Brabançon (Moyen Âge)
Au Moyen Âge, on appelait brabançons des bandes de troupes mercenaires qui, une fois licenciées, devenaient des brigands qui parcouraient la France en y commettant les plus affreux désordres. On les appelait aussi « routiers », « écorcheurs » ou encore « cottereaux ».
Historique
modifierOn croit que le plus grand nombre de ces bandes serait provenu du Brabant. En 1135, Guillaume d'Ypres amena à Étienne de Blois des bandes de mercenaires recrutés en Brabant — territoire de l'ancien pagus de Brabant, probablement la partie connue comme la Flandre impériale entre l’Escaut et la Dendre — qui l'aidèrent dans ses entreprises en Angleterre. Répandus quelques années plus tard sur le continent, ravageant et dévastant les pays où ils passaient, se mettant à la solde de qui voulait les payer, ces aventuriers donnèrent au nom de « Brabançons » une sinistre renommée. Longtemps après, on donna le nom de « Brabançons », quelle que fut leur origine, aux brigands armés qui vivaient de pillage et de rapines.

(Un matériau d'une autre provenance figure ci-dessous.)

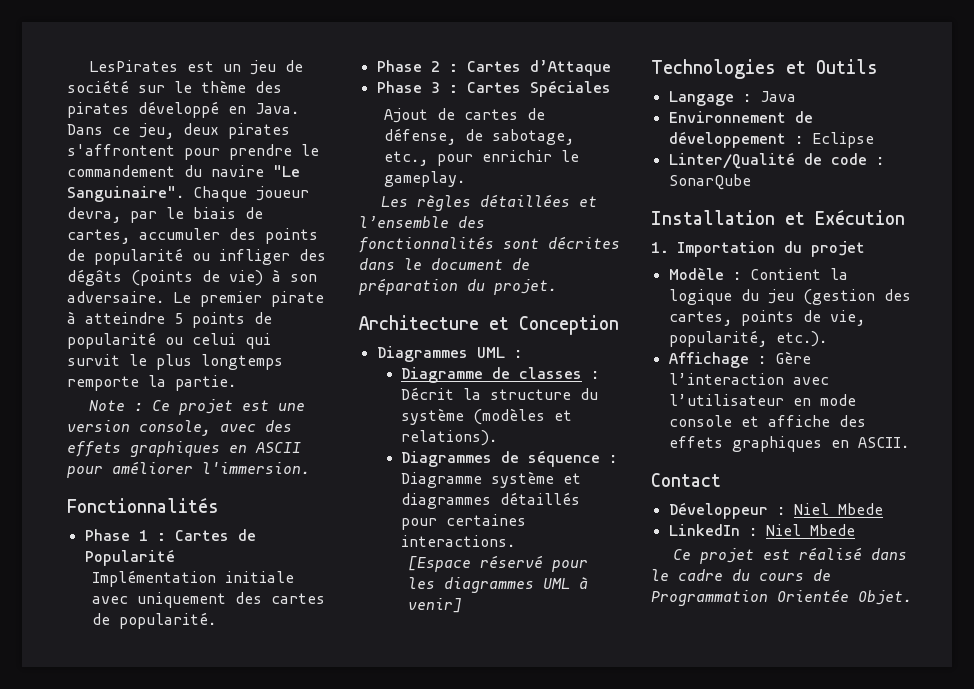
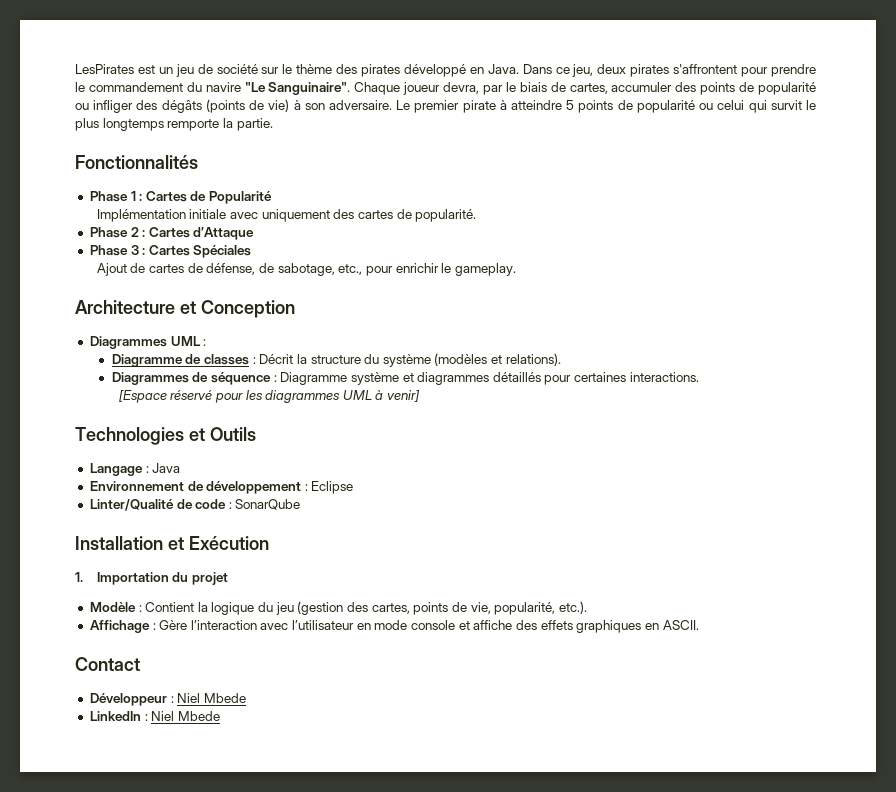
- Note : Ce projet est une version console, avec des effets graphiques en ASCII pour améliorer l'immersion.
- Les règles détaillées et l’ensemble des fonctionnalités sont décrites dans le document de préparation du projet.
- Ce projet est réalisé dans le cadre du cours de Programmation Orientée Objet.

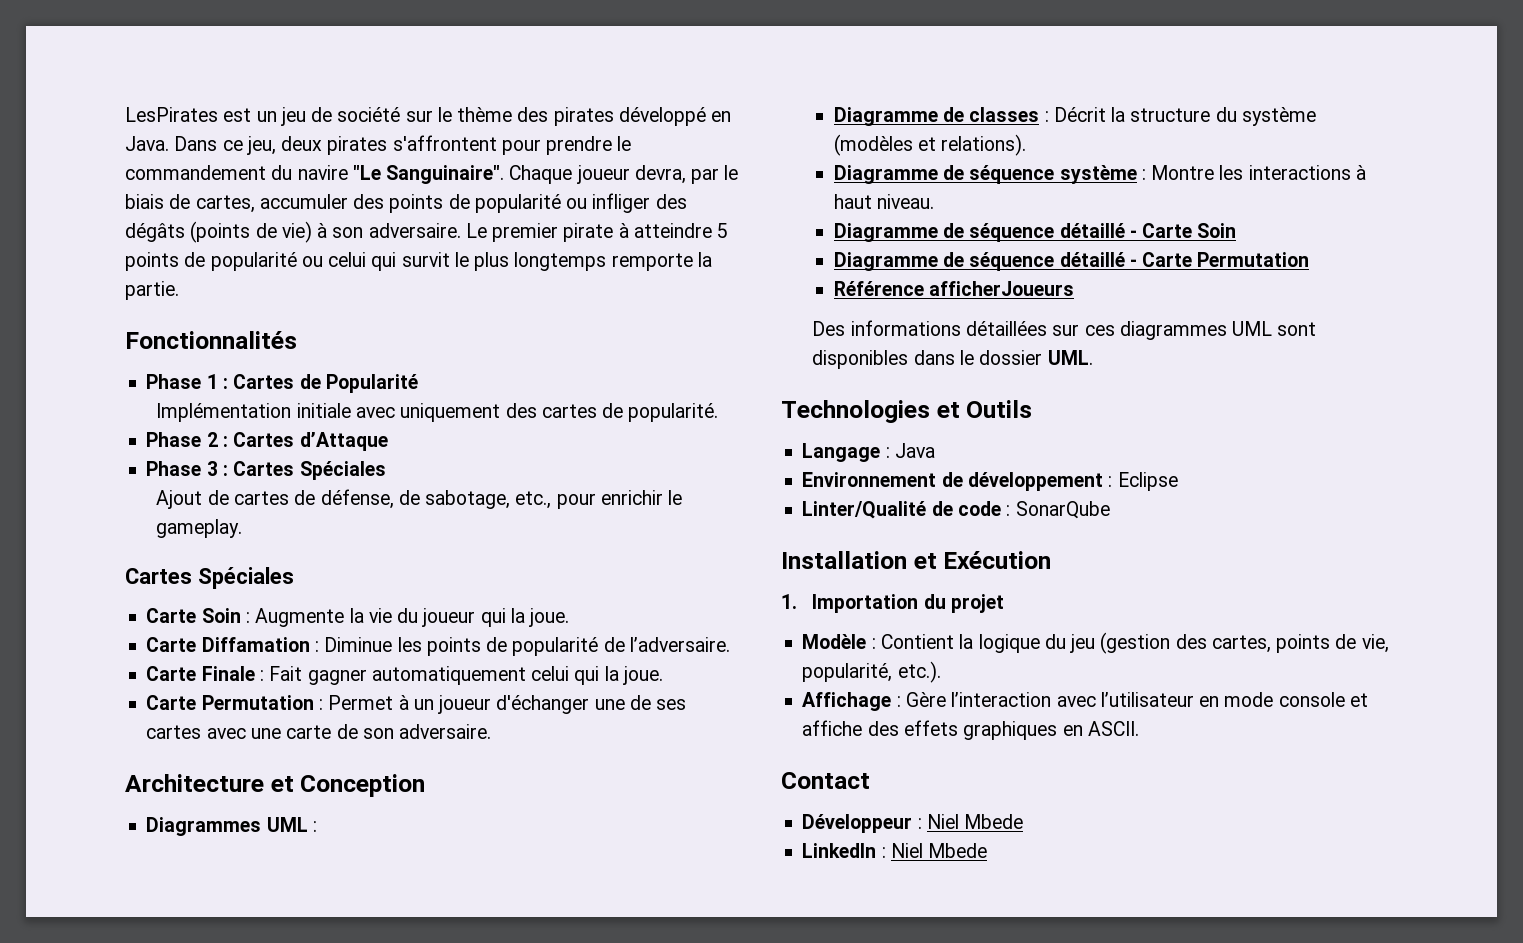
  Ajout de cartes de défense, de sabotage, etc., pour enrichir le gameplay.
+ Cartes Spéciales
+ Carte Soin : Augmente la vie du joueur qui la joue.
+ Carte Diffamation : Diminue les points de popularité de l’adversaire.
+ Carte Finale : Fait gagner automatiquement celui qui la joue.
+ Carte Permutation : Permet à un joueur d'échanger une de ses cartes avec une carte de son adversaire.
- Diagrammes de séquence : Diagramme système et diagrammes détaillés pour certaines interactions.
- [Espace réservé pour les diagrammes UML à venir]
+ Diagramme de séquence système : Montre les interactions à haut niveau.
+ Diagramme de séquence détaillé - Carte Soin
+ Diagramme de séquence détaillé - Carte Permutation
+ Référence afficherJoueurs
+ Des informations détaillées sur ces diagrammes UML sont disponibles dans le dossier UML.

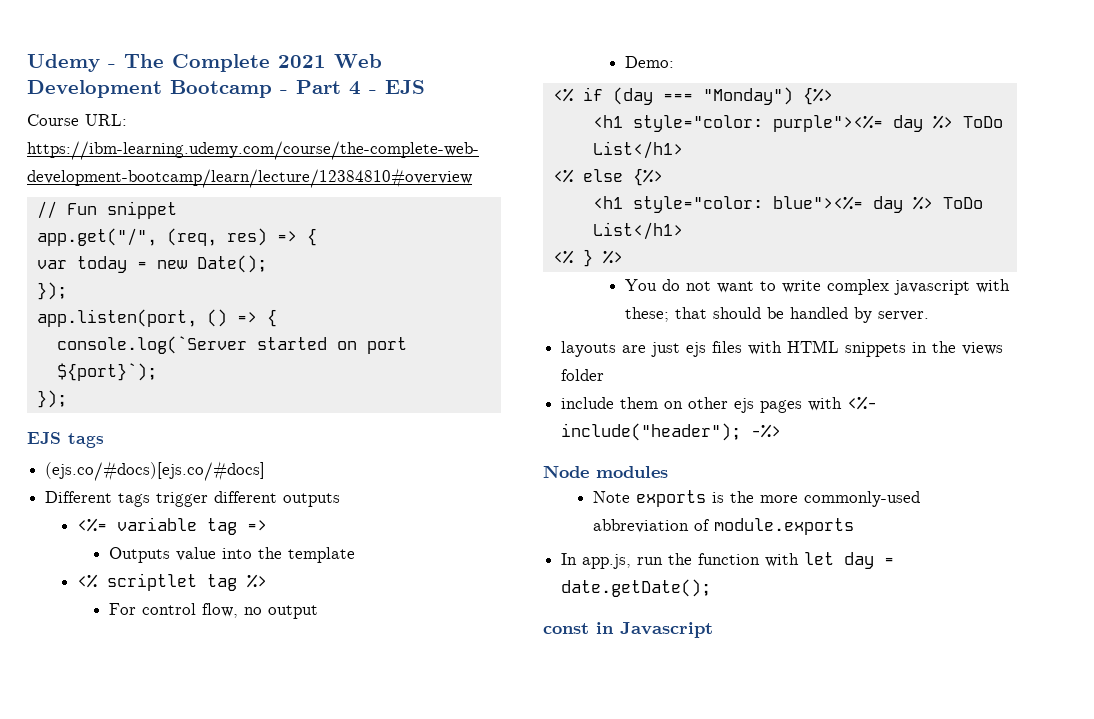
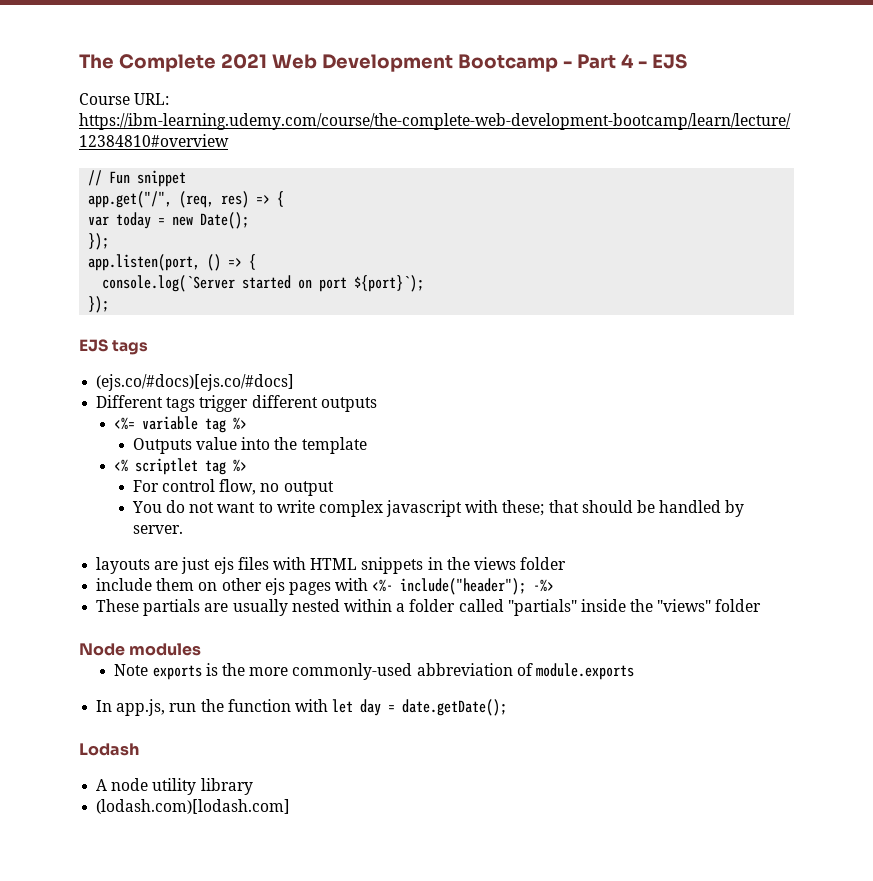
- Udemy - The Complete 2021 Web Development Bootcamp - Part 4 - EJS
+ The Complete 2021 Web Development Bootcamp - Part 4 - EJS
- <%= variable tag =>
+ <%= variable tag %>
- Demo:
- <% if (day === "Monday") {%>
- <h1 style="color: purple"><%= day %> ToDo List</h1>
- <% else {%>
- <h1 style="color: blue"><%= day %> ToDo List</h1>
- <% } %>
+ These partials are usually nested within a folder called "partials" inside the "views" folder
- const in Javascript
+ Lodash
+ A node utility library
+ (lodash.com)[lodash.com]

Les braubantiones sive coterelli, comme synonyme de mercenaires de la « France » et de l'Italie, parurent en 1171 dans les actes impériaux allemands, notamment pendant le règne de Frédéric Barberousse. Avec des taxes levées en Italie, l'empereur forma une armée de mercenaires en dehors de l'Empire, pour se rendre libre militairement des hommes issus de fiefs allemands.
Les Brabançons furent condamnés par le Troisième concile du Latran en 1179.